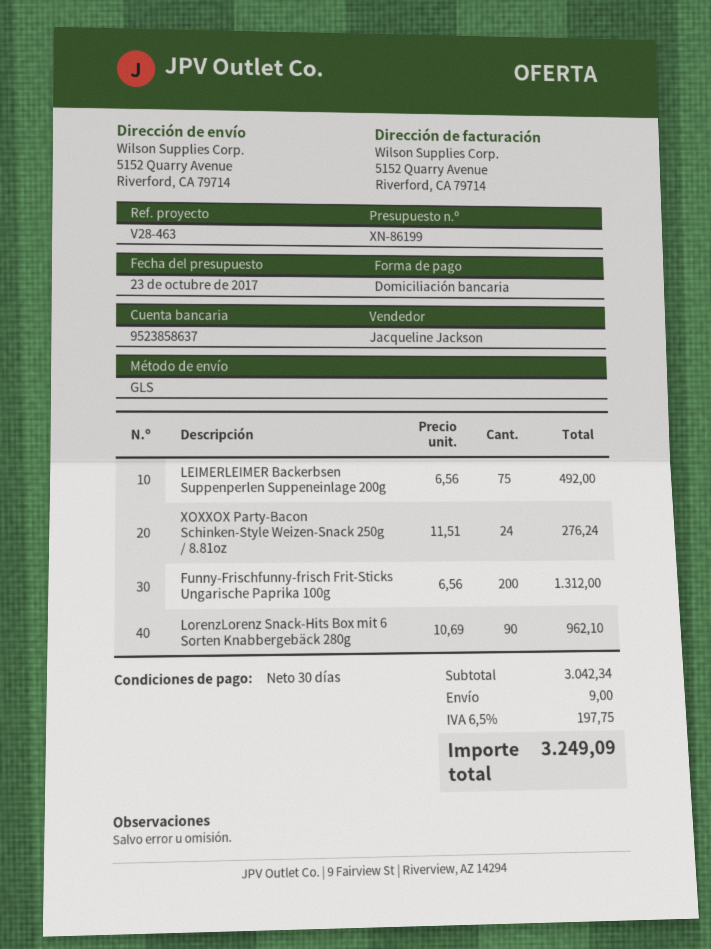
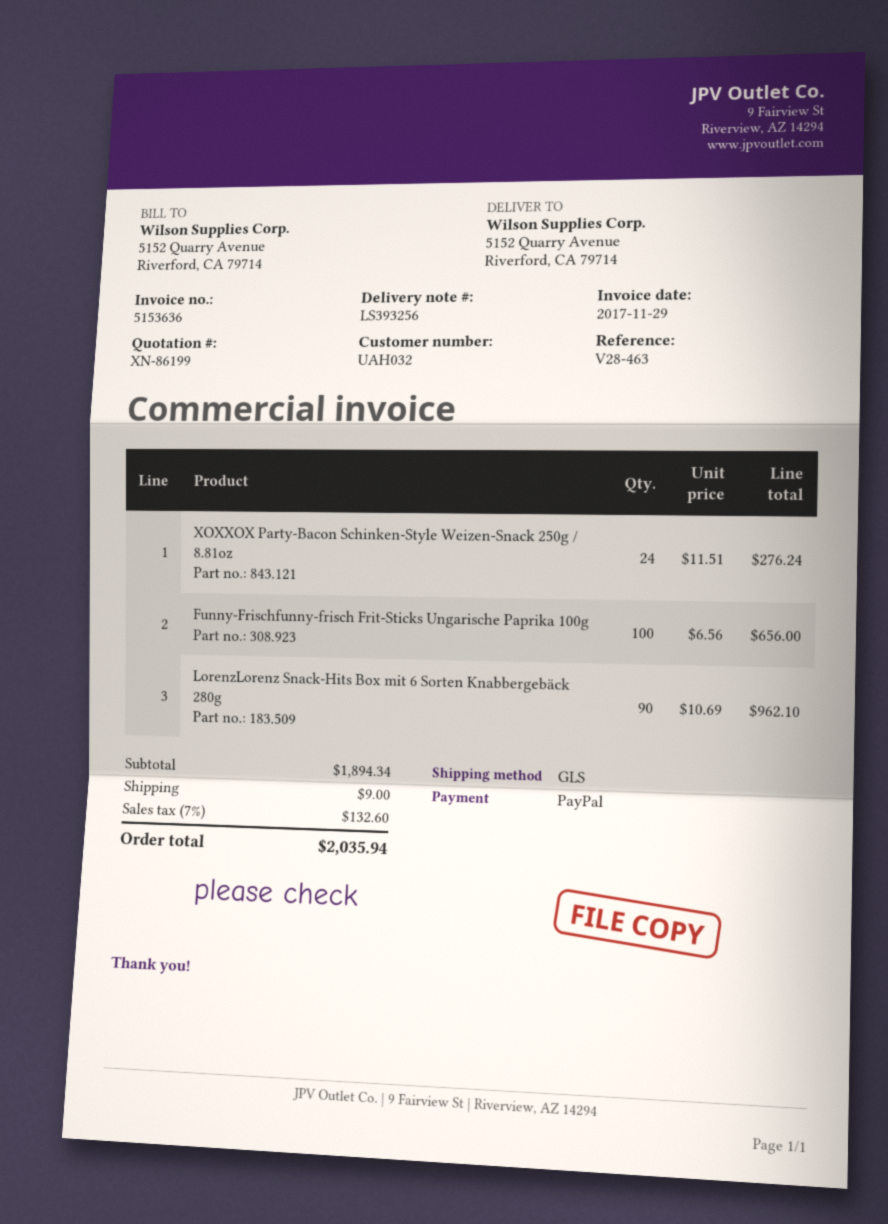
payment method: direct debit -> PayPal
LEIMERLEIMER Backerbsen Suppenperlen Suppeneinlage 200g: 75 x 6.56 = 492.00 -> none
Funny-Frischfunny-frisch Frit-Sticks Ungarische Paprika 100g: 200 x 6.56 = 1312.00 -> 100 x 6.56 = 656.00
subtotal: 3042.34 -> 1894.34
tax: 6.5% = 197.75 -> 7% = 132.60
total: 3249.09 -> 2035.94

########

▶ **EXERCISE BRIEF**
From the first line to the last, print the records exactly; leave out the pictures.

▶ **RESULT OF THE TASK**
payment method: direct debit -> PayPal
LEIMERLEIMER Backerbsen Suppenperlen Suppeneinlage 200g: 75 x 6.56 = 492.00 -> none
Funny-Frischfunny-frisch Frit-Sticks Ungarische Paprika 100g: 200 x 6.56 = 1312.00 -> 100 x 6.56 = 656.00
subtotal: 3042.34 -> 1894.34
tax: 6.5% = 197.75 -> 7% = 132.60
total: 3249.09 -> 2035.94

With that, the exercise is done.